I have a cluster with a bunch of servers with a shared disk containing a GFS global file system that all nodes access simultaneously.
Each node in the cluster run the same program (a shell script is the main core). The system processes files that appear in a couple of input directories, and it works like this:
- the program loops through the input directories.
- for each file found, check existence of a "lock file", if lock file exists skip to next file.
- if no lock file found, create lock file. If lockfile creation failed (race lost), skip to next file
- if "we" own the lock, process the file and move it out of the way when it is finished.
This all works very well, but I wonder if there are cheaper (less complex) solutions that would also work. I'm thinking NFS or SMB perhaps.
There are two reasons for my use of GFS:
- each file is stored in one place only (on redundant underlying hardware of course)

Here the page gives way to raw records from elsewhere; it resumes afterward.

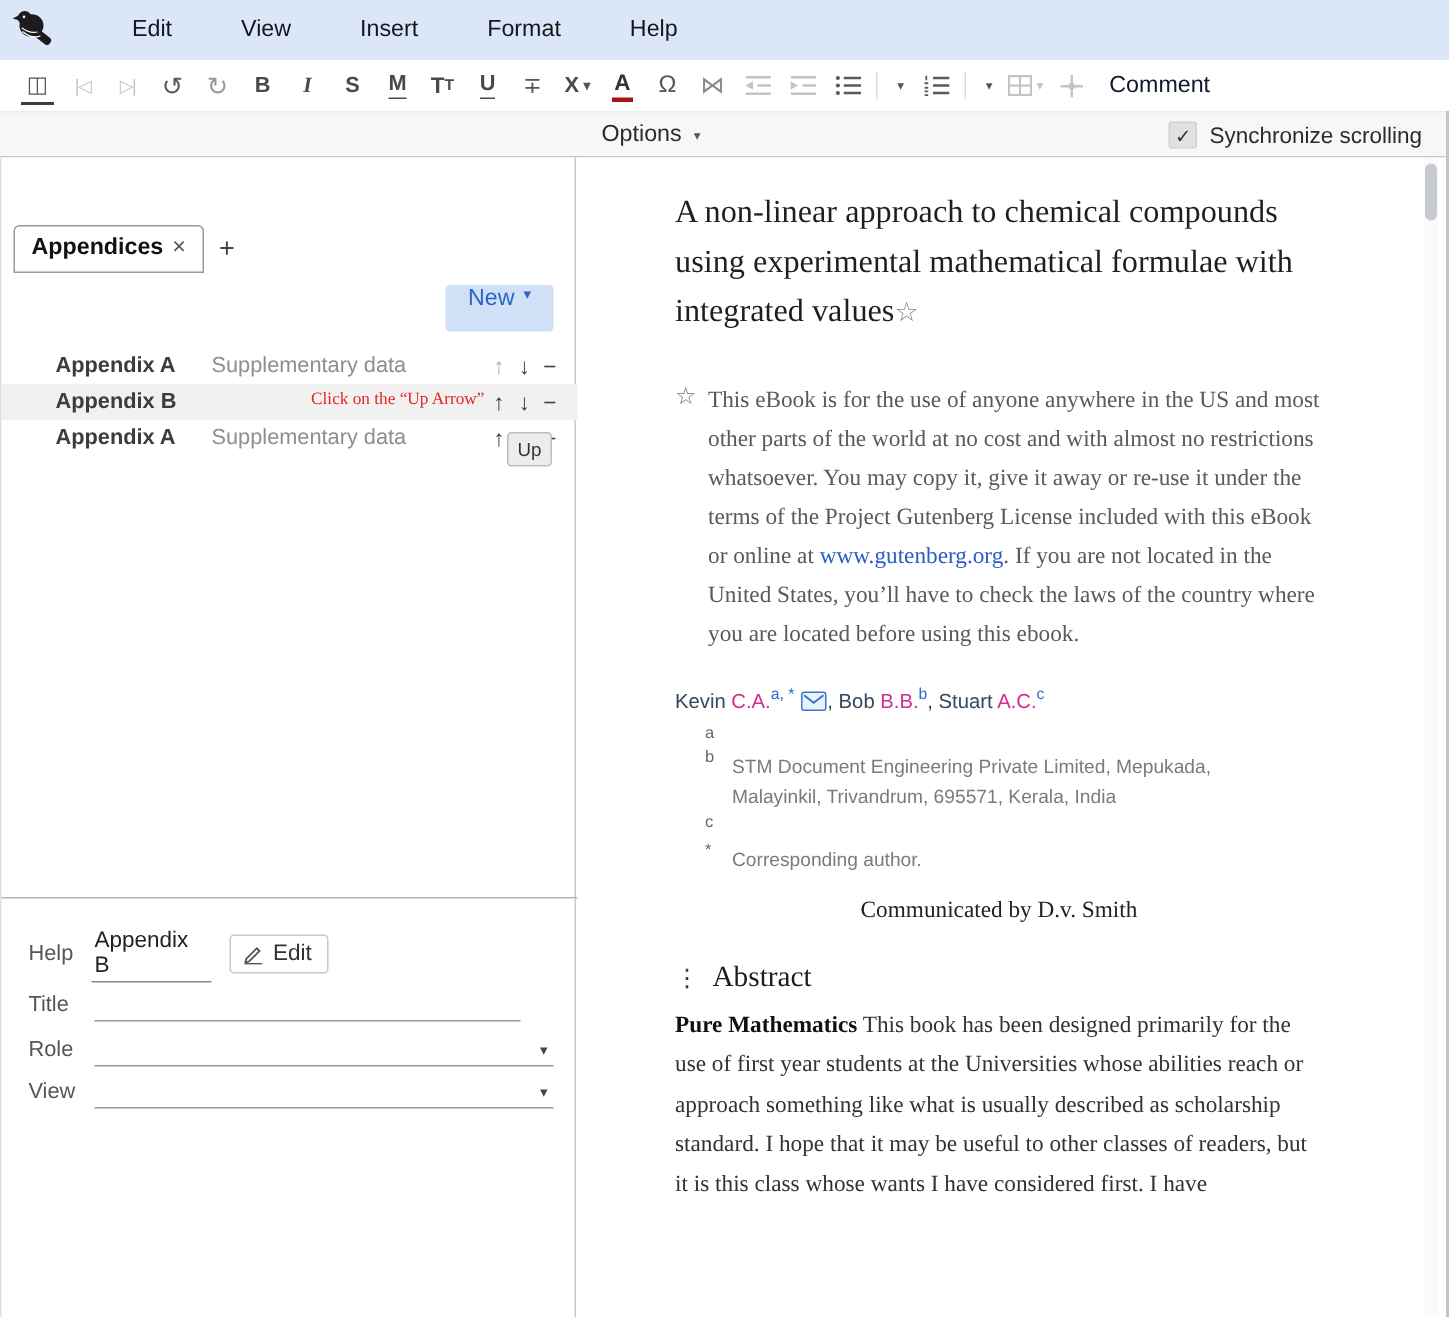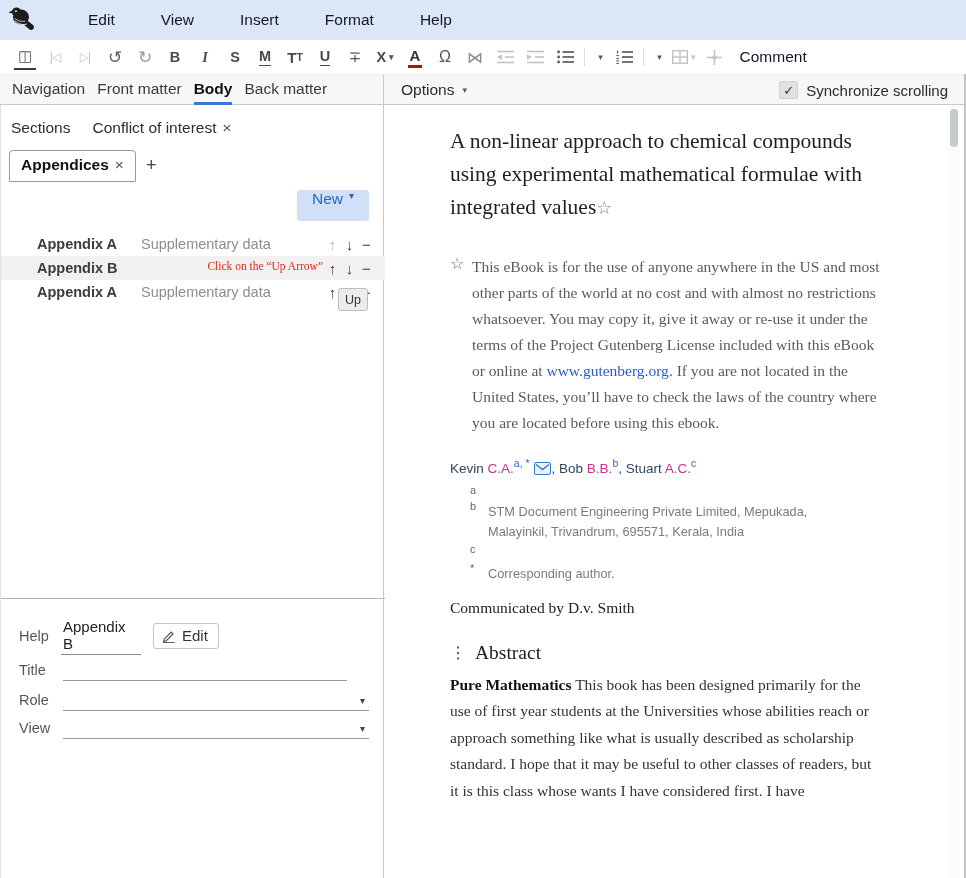"Navigation" div.left-tabs { html: <div> <span>Navigation</span> <span>Front matter</span> <span>Body</span> <span>Back matter</span> </div> -> none }
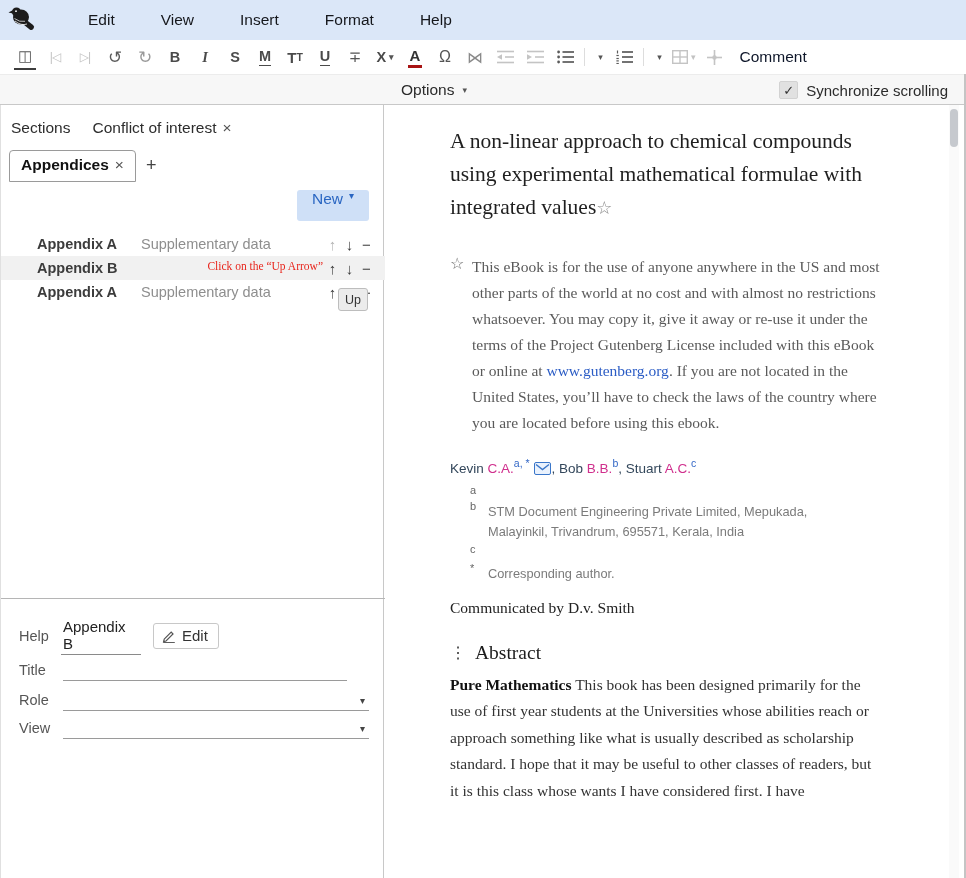"Sections" div.sections-row { html: <div> <span>Sections</span> <span> <span>Conflict of interest</span><span>×</span> </span> </div> -> none }
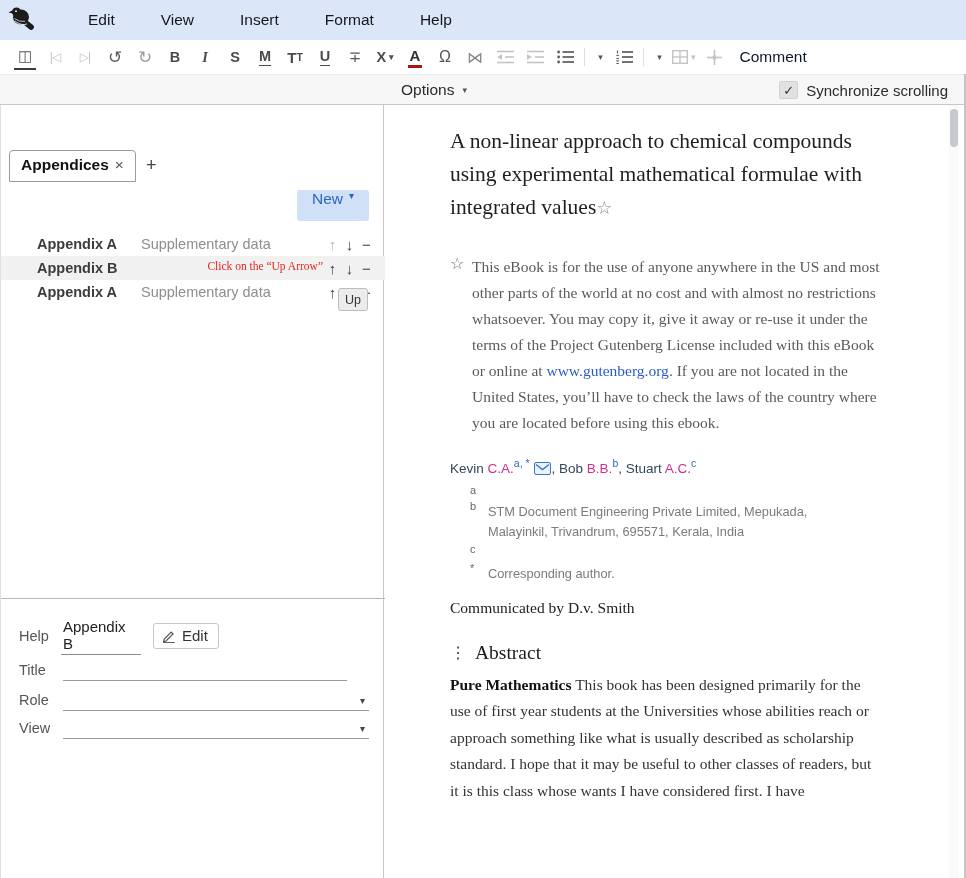"Communicated by D.v. Smith" .communicated { text-align: none -> center }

- file locking works reliably
I create the lockfile like this:
date '+%s:'${unid} > ${currlock}.${unid}
ln ${currlock}.${unid} ${currlock}
lockrc=$?
rm -f ${currlock}.${unid}
where $unid is a unique session identifier and $currlock is /gfs/tmp/lock.${file_to_process}
The beauty of ln is that it is atomic, so it fails for all but one that attempts the same thing at the same time.
So, I guess what I'm asking is: will NFS fill my needs? Does ln work reliably in the same way on NFS as on GFS?